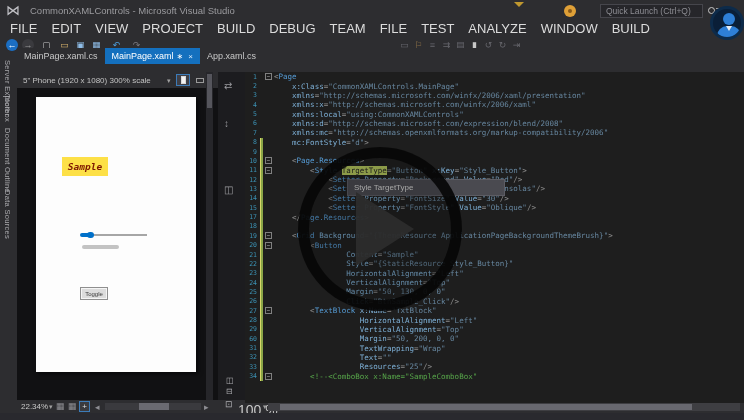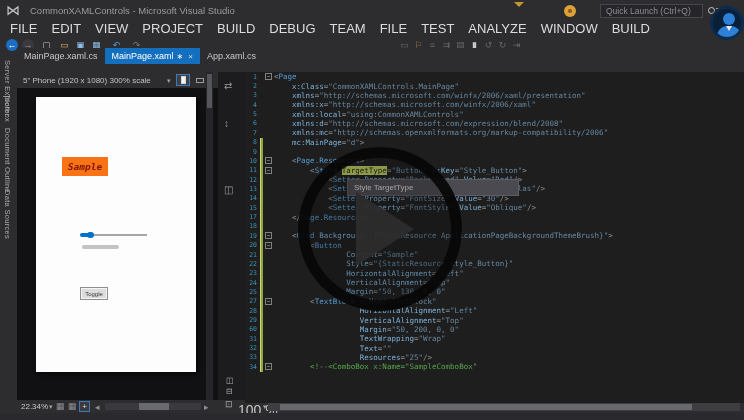--- a/index.html
+++ b/index.html
@@ -306,7 +306,7 @@
           <span class="ln">8</span>
           <span class="chg on"></span>
           <span class="fold"></span>
-          <span class="ct">    <span class="attr">mc:MainPage</span>=<span class="str">"d"</span>&gt;</span>
+          <span class="ct">    <span class="attr">mc:FontStyle</span>=<span class="str">"d"</span>&gt;</span>
         </div>
         <div class="code-row">
           <span class="ln">9</span>

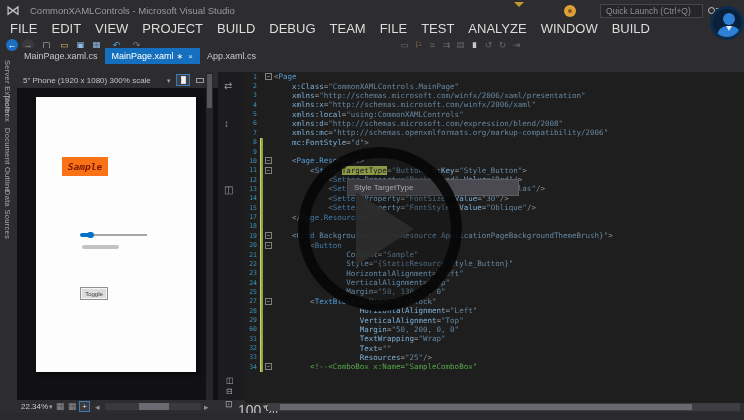--- a/index.html
+++ b/index.html
@@ -68,7 +68,7 @@
   .artboard { position:absolute; left:0; top:16px; width:201px; height:312px; background:#111113; overflow:hidden; }
   .phone-canvas { position:absolute; left:19px; top:9px; width:160px; height:275px; background:#fdfdfd;
     box-shadow:2px 2px 4px rgba(0,0,0,0.6); }
-  .samplebtn { position:absolute; left:26px; top:60px; width:46px; height:19px; background:#f97316;
+  .samplebtn { position:absolute; left:26px; top:60px; width:46px; height:19px; background:#fde047;
     color:#7e1800; font-family:"DejaVu Sans Mono", monospace; font-style:italic; font-weight:bold;
     font-size:9.5px; display:flex; align-items:center; justify-content:center; }
   .slider { position:absolute; left:44px; top:135px; width:67px; height:6px; }

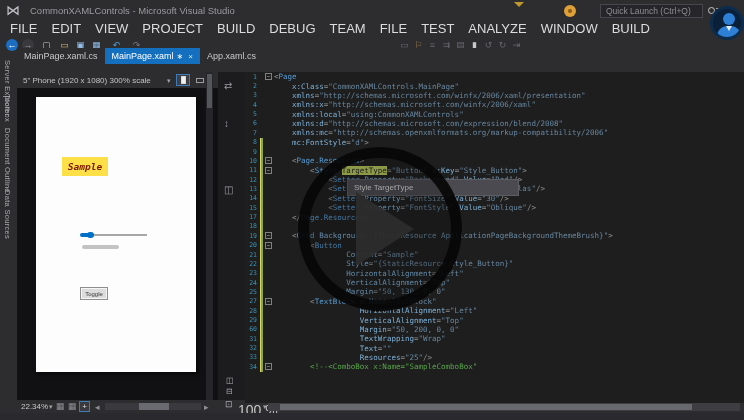--- a/index.html
+++ b/index.html
@@ -112,7 +112,7 @@
   .ct .cmt { color:#57a64a; }
   .ct .hl { background:#b9cb5e; color:#1e1e1e; }
 
-  .tooltip { position:absolute; left:102px; top:107px; width:172px; height:17px; background:#4a4a50;
+  .tooltip { position:absolute; left:102px; top:107px; width:158px; height:17px; background:#4a4a50;
     border:1px solid #5d5d64; color:#dadada; font-size:8px; line-height:15px; padding-left:6px; z-index:5; }
   .intellidot { position:absolute; left:229px; top:114px; width:6px; height:6px; background:#3399ff; border-radius:1px; z-index:4; }
 

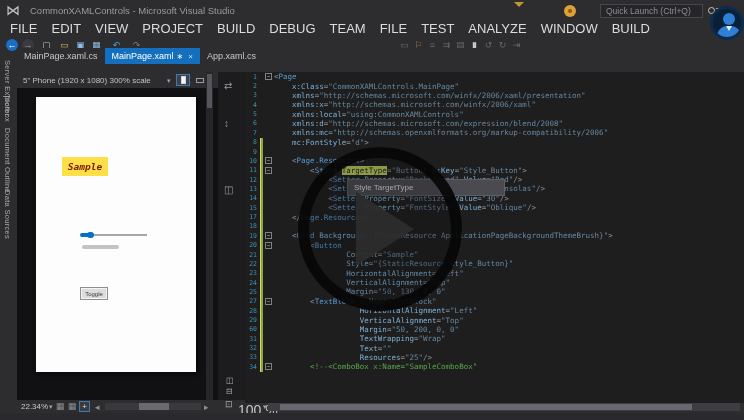--- a/index.html
+++ b/index.html
@@ -413,6 +413,12 @@
           <span class="ct">                <span class="attr">Margin</span>=<span class="str">"50, 130, 0, 0"</span></span>
         </div>
         <div class="code-row">
+          <span class="ln">26</span>
+          <span class="chg on"></span>
+          <span class="fold"></span>
+          <span class="ct">                <span class="attr">Click</span>=<span class="str">"BtnSample_Click"</span>/&gt;</span>
+        </div>
+        <div class="code-row">
           <span class="ln">27</span>
           <span class="chg on"></span>
           <span class="fold">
+-------+
**Required action**
Copy all lines of the preceding data that hold the word "size".

**Task answer**
     font-size:9.5px; display:flex; align-items:center; justify-content:center; }
     border:1px solid #5d5d64; color:#dadada; font-size:8px; line-height:15px; padding-left:6px; z-index:5; }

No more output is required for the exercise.